» **TASK PROMPT**: After finding the line containing "the image below." below, please output that line and each following one through the line containing "the Azure Portal https://portal.azure.com", exactly as written.

Records from a collection
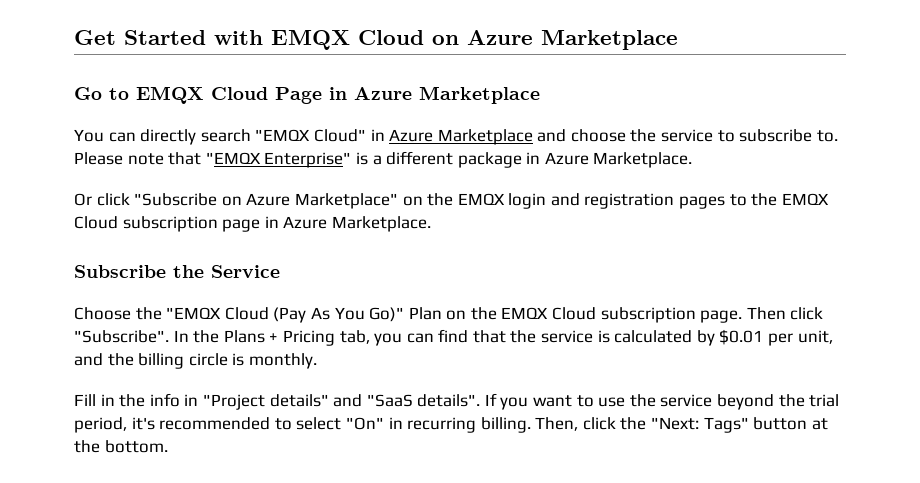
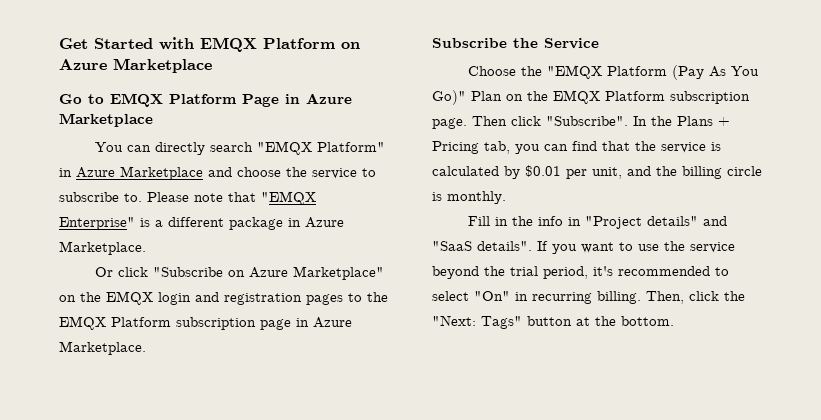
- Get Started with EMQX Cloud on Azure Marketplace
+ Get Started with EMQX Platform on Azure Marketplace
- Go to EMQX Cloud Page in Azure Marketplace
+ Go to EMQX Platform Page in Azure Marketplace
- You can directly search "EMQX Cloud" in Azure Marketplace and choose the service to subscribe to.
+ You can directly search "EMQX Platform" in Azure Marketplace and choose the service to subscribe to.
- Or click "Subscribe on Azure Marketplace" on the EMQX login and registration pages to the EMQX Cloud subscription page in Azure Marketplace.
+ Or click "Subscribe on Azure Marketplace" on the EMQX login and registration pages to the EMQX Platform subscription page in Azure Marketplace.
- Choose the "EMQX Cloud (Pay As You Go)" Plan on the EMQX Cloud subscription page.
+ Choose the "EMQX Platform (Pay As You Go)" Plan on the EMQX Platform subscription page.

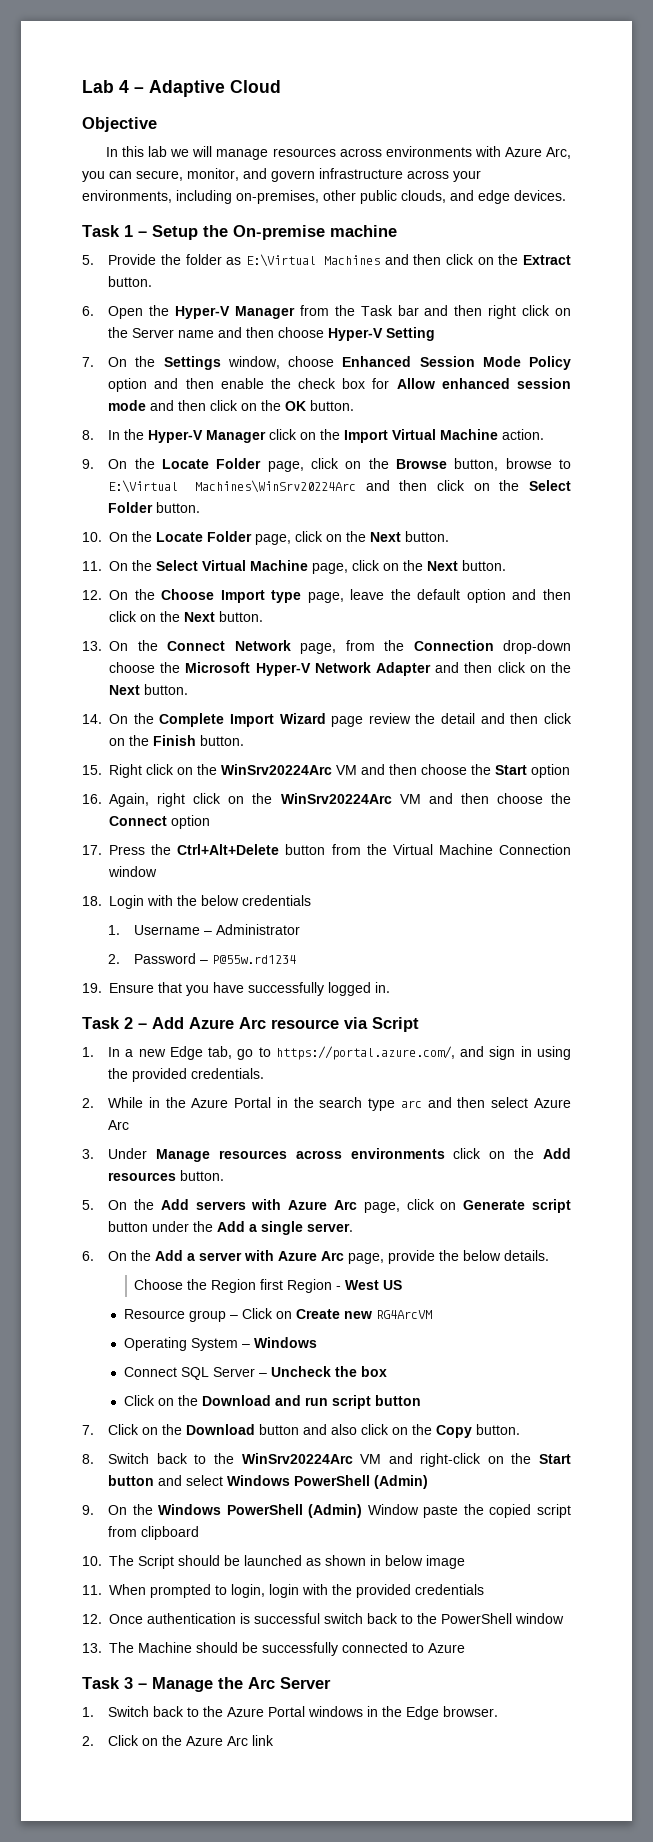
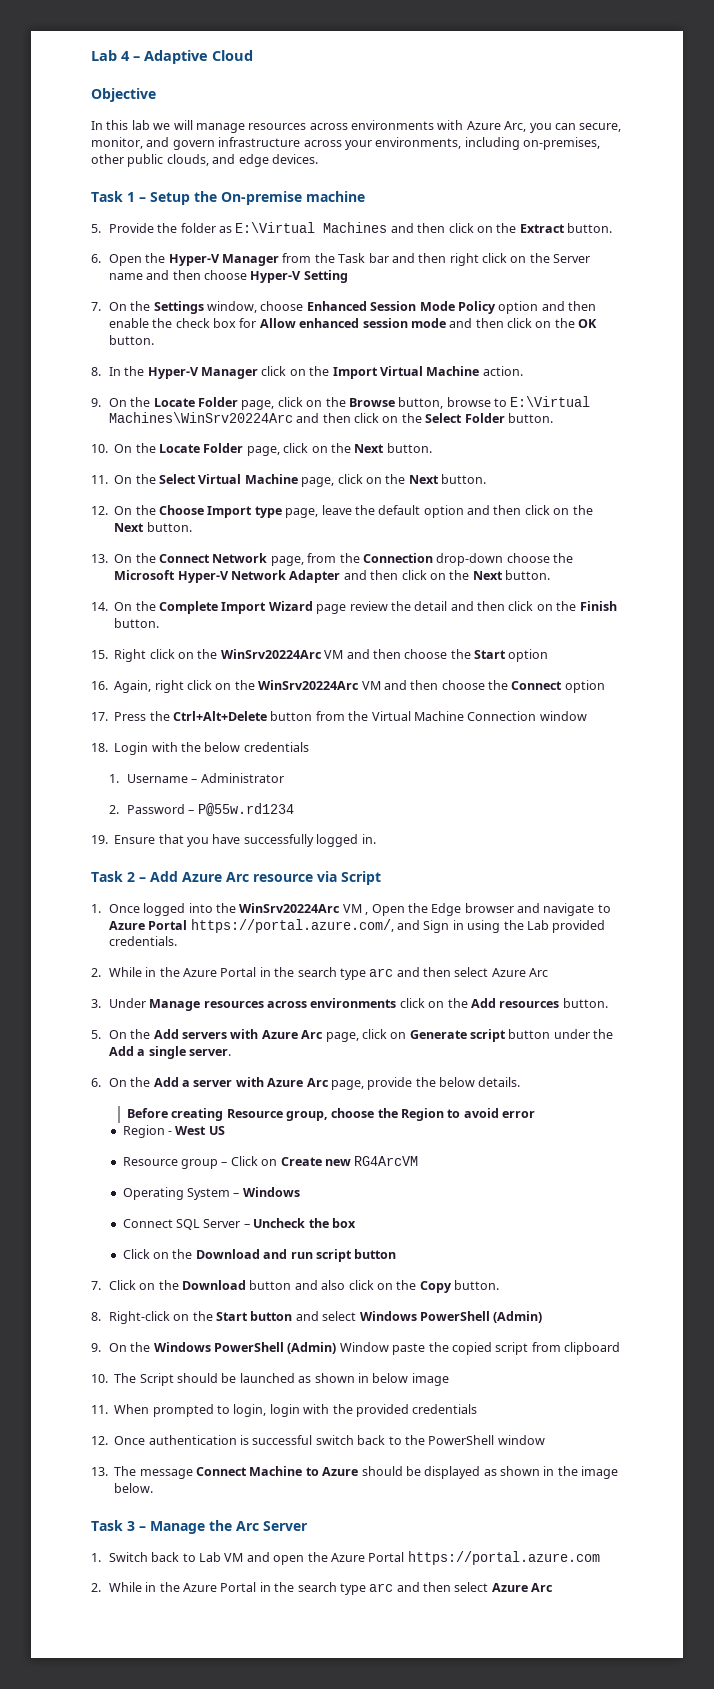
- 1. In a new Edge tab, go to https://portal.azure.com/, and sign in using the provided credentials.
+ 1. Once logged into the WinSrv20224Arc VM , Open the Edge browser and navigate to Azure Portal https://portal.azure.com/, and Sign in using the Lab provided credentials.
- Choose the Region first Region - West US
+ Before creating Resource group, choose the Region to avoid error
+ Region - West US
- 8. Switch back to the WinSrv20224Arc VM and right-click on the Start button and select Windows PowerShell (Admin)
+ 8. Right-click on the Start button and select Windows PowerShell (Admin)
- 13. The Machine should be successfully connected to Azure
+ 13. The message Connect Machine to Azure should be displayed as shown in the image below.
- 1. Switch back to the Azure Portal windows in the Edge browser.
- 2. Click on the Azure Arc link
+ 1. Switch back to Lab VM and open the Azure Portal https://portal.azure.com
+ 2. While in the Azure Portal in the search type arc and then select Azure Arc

» **OUTPUT OF THE EXERCISE**:
+ 13. The message Connect Machine to Azure should be displayed as shown in the image below.
- 1. Switch back to the Azure Portal windows in the Edge browser.
- 2. Click on the Azure Arc link
+ 1. Switch back to Lab VM and open the Azure Portal https://portal.azure.com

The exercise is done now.